> [EXERCISE]
Return a copy of every line in the data below that contains "text".

> [DATA FOR REVIEW]
= Beginning of Section =
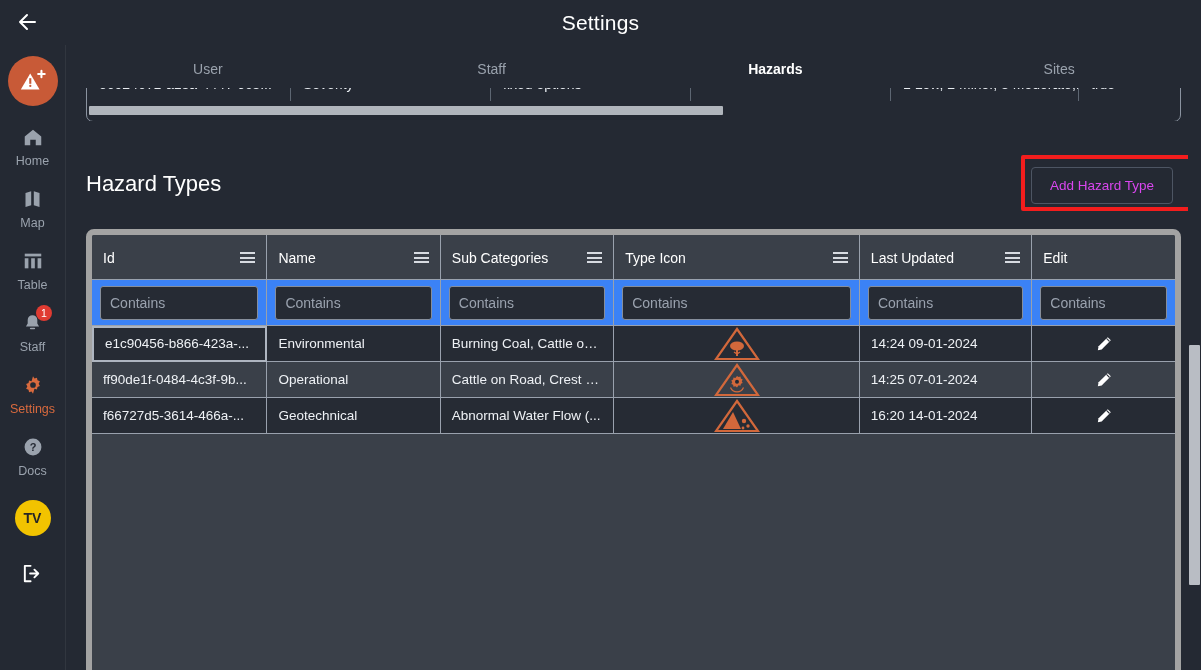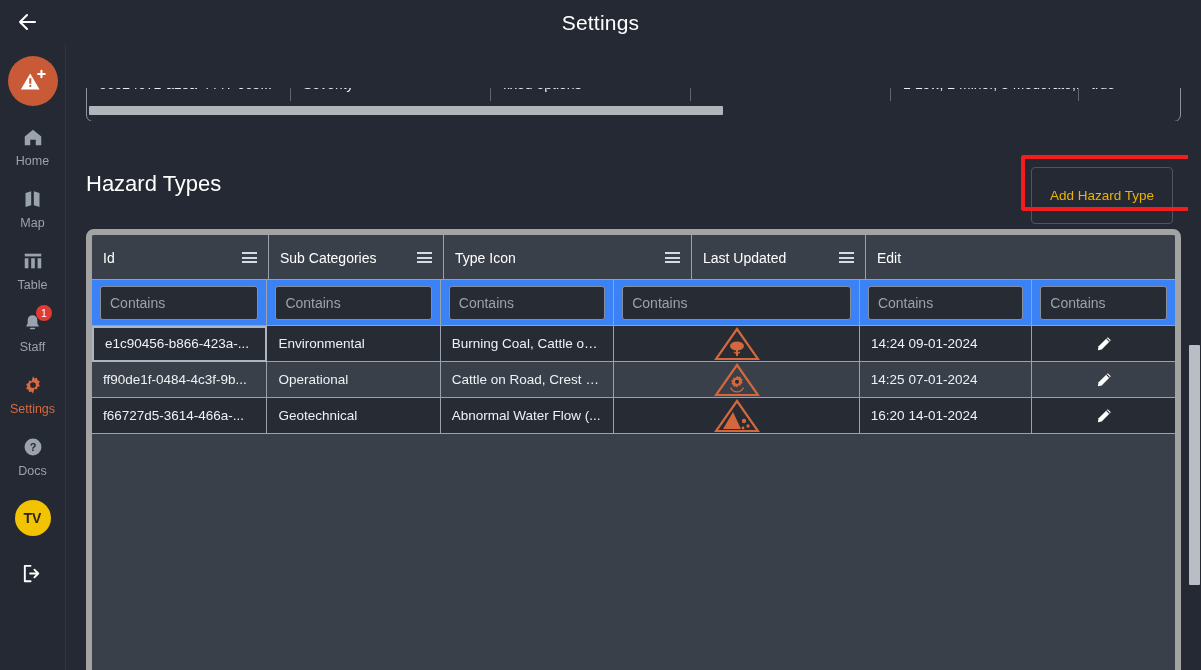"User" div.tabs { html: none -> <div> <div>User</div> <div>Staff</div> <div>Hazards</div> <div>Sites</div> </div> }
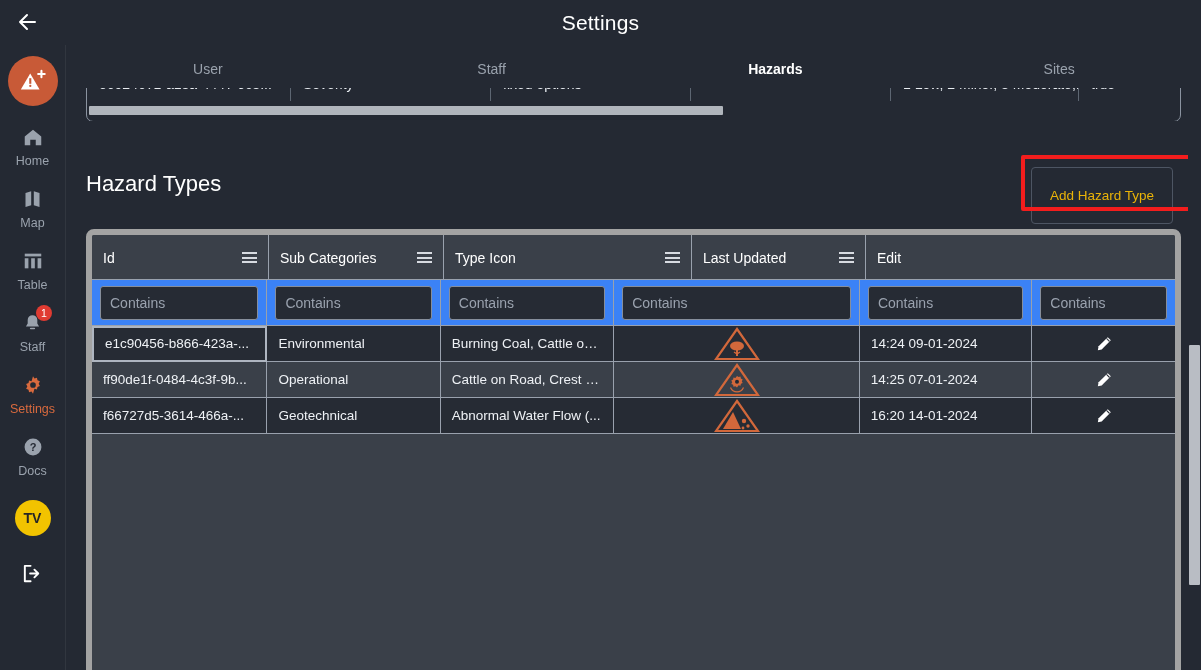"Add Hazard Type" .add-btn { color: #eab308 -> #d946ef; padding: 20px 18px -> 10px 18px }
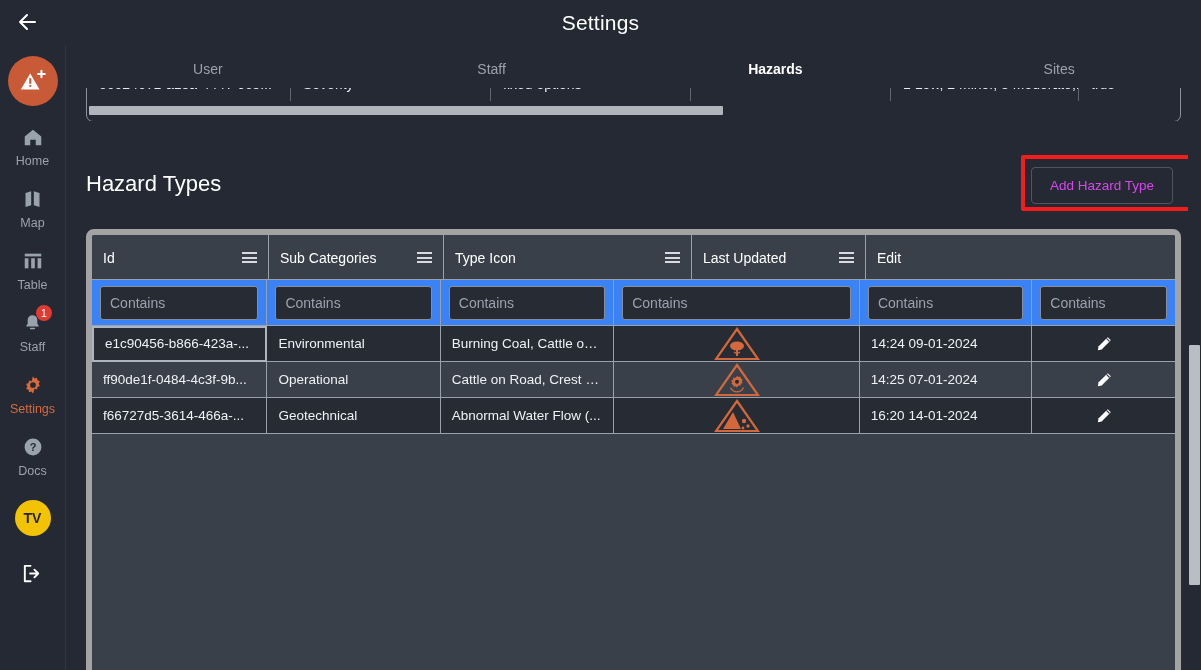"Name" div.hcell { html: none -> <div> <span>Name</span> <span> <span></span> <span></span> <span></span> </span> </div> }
= End of Section =
= Beginning of Section =
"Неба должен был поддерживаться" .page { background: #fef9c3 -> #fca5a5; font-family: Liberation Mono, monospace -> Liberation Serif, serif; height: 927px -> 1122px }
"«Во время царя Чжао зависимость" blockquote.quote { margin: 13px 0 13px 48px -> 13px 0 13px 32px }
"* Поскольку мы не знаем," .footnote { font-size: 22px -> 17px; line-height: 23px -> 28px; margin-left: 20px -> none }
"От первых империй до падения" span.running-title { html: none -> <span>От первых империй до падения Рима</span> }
= End of Section =
= Beginning of Section =
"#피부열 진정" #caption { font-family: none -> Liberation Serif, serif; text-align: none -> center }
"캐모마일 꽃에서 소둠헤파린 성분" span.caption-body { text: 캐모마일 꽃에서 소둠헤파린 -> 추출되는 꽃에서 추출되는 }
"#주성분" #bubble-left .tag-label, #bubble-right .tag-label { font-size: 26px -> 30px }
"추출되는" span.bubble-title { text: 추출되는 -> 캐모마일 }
= End of Section =
> [WRITTEN RESPONSE]
"#피부열 진정" #caption { font-family: none -> Liberation Serif, serif; text-align: none -> center }
"캐모마일 꽃에서 소둠헤파린 성분" span.caption-body { text: 캐모마일 꽃에서 소둠헤파린 -> 추출되는 꽃에서 추출되는 }
"추출되는" span.bubble-title { text: 추출되는 -> 캐모마일 }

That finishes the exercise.